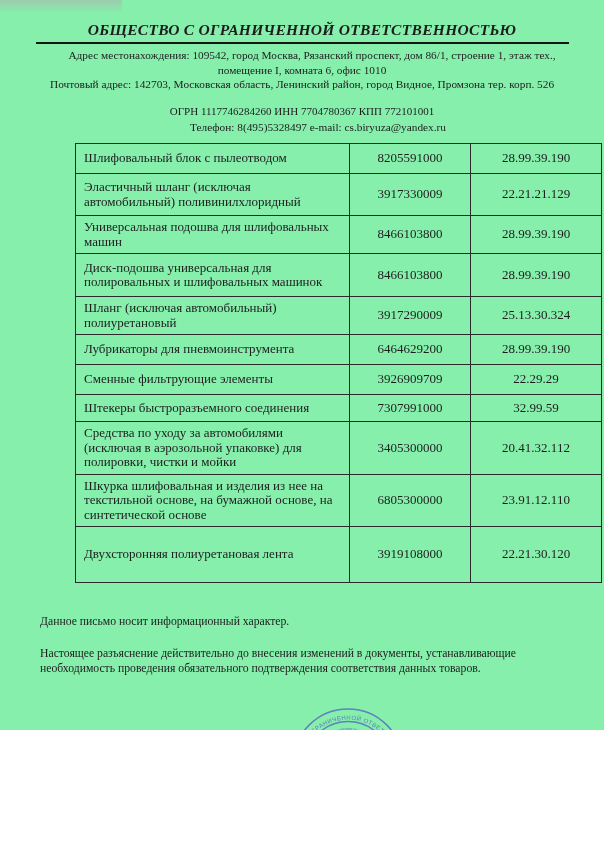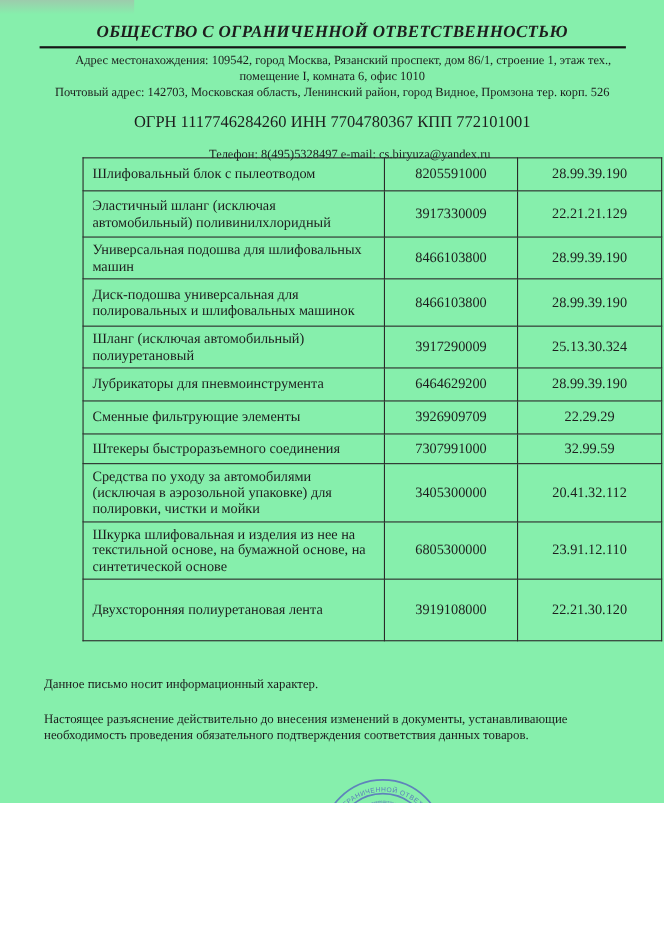--- a/index.html
+++ b/index.html
@@ -22,7 +22,7 @@
   .divider{width:533px;margin:3px auto 0;border-bottom:2.5px solid #161616;}
   .addr{font-size:11.3px;line-height:13.5px;margin-top:1px;}
   .addr-first{margin-top:5px;padding-left:20px;}
-  .reg-line{font-size:15px;line-height:13.5px;margin-top:13px;}
+  .reg-line{font-size:11px;line-height:13.5px;margin-top:13px;}
   .contact-line{font-size:11.3px;line-height:13.5px;margin-top:17px;padding-left:32px;}
   
   table.goods{

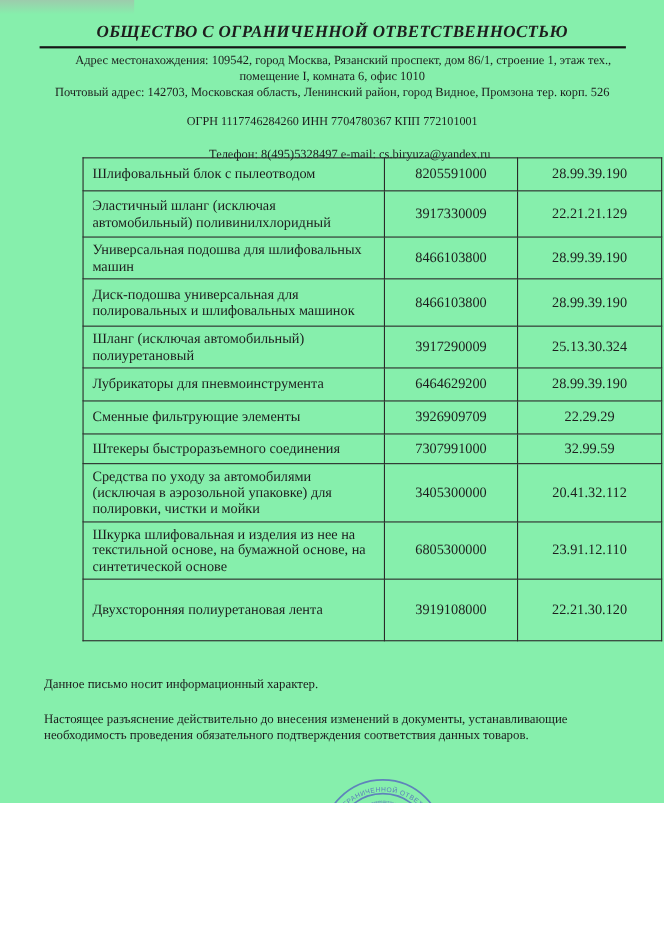--- a/index.html
+++ b/index.html
@@ -23,7 +23,7 @@
   .addr{font-size:11.3px;line-height:13.5px;margin-top:1px;}
   .addr-first{margin-top:5px;padding-left:20px;}
   .reg-line{font-size:11px;line-height:13.5px;margin-top:13px;}
-  .contact-line{font-size:11.3px;line-height:13.5px;margin-top:17px;padding-left:32px;}
+  .contact-line{font-size:11.3px;line-height:13.5px;margin-top:3px;padding-left:32px;}
   
   table.goods{
     position:absolute;top:143px;left:75px;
=======
_TASK OBJECTIVE_. The records need to be restated word for word, minus any images.

_SOLUTION FOR THIS TASK_.
--- a/index.html
+++ b/index.html
@@ -22,7 +22,7 @@
   .divider{width:533px;margin:3px auto 0;border-bottom:2.5px solid #161616;}
   .addr{font-size:11.3px;line-height:13.5px;margin-top:1px;}
   .addr-first{margin-top:5px;padding-left:20px;}
-  .reg-line{font-size:15px;line-height:13.5px;margin-top:13px;}
+  .reg-line{font-size:11px;line-height:13.5px;margin-top:13px;}
   .contact-line{font-size:11.3px;line-height:13.5px;margin-top:17px;padding-left:32px;}
   
   table.goods{

--- a/index.html
+++ b/index.html
@@ -23,7 +23,7 @@
   .addr{font-size:11.3px;line-height:13.5px;margin-top:1px;}
   .addr-first{margin-top:5px;padding-left:20px;}
   .reg-line{font-size:11px;line-height:13.5px;margin-top:13px;}
-  .contact-line{font-size:11.3px;line-height:13.5px;margin-top:17px;padding-left:32px;}
+  .contact-line{font-size:11.3px;line-height:13.5px;margin-top:3px;padding-left:32px;}
   
   table.goods{
     position:absolute;top:143px;left:75px;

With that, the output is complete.